Once you learn how to calculate the pH of 1.5 × 10^-4 M HCl, you can solve many similar problems quickly. For any strong monoprotic acid such as HBr, HI, HNO₃, or HClO₄, the same logic applies: the molarity of the acid is approximately the molarity of H⁺. The exact number changes, but the workflow stays the same.
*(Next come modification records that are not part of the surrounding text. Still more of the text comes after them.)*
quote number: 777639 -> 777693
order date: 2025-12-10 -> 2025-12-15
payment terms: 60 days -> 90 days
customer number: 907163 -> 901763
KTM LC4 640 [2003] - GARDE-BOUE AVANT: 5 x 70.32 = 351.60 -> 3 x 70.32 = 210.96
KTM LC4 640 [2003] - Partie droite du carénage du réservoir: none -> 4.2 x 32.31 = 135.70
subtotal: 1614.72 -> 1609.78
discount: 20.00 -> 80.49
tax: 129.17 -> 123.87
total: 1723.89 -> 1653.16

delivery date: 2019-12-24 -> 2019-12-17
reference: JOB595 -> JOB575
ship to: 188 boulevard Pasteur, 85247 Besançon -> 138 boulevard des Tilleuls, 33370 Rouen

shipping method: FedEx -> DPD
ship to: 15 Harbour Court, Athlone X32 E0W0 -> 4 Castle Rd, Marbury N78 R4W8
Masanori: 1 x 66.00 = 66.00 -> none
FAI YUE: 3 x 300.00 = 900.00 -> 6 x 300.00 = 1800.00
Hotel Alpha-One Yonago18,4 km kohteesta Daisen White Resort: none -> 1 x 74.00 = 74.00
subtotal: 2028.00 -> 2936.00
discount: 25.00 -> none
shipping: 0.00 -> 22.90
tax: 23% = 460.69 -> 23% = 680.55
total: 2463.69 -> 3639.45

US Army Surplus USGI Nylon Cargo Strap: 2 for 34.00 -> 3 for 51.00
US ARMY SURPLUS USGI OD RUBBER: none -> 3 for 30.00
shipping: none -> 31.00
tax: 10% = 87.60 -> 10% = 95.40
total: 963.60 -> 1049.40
Weak acids are different. For a weak acid, you cannot usually assume complete ionization. Instead, you use the acid dissociation constant, K_a, and solve for the equilibrium concentration of H⁺. That is why recognizing the type of acid is the first and most important step in pH calculations.

Strong acid checklist

1. Identify whether the acid is strong or weak.
2. Count how many acidic protons it contributes per molecule.
3. Convert the concentration into hydrogen ion concentration.
4. Apply pH = -log[H⁺].
5. If the solution is extremely dilute, check whether water autoionization matters.

Authoritative chemistry references

If you want to verify the underlying definitions and equilibrium constants, these sources are reliable and academically appropriate:

• National Institute of Standards and Technology (NIST) for measurement standards and scientific reference information.
• LibreTexts Chemistry for university-level explanations of pH, strong acids, and equilibrium concepts.
• U.S. Environmental Protection Agency (EPA) for practical pH background in water chemistry and environmental systems.

Final answer

The pH of 1.5 × 10^-4 M HCl is 3.82 at 25°C. Because hydrochloric acid is a strong monoprotic acid, it dissociates essentially completely, so the hydrogen ion concentration is approximately equal to the acid concentration. The full setup is:

[H⁺] = 1.5 × 10^-4 M pH = -log(1.5 × 10^-4) = 3.82

If needed, you can also report pOH = 10.18 and [OH^–] = 6.67 × 10^-11 M. For this concentration, any exact correction for water autoionization is negligible, so 3.82 is the correct practical result.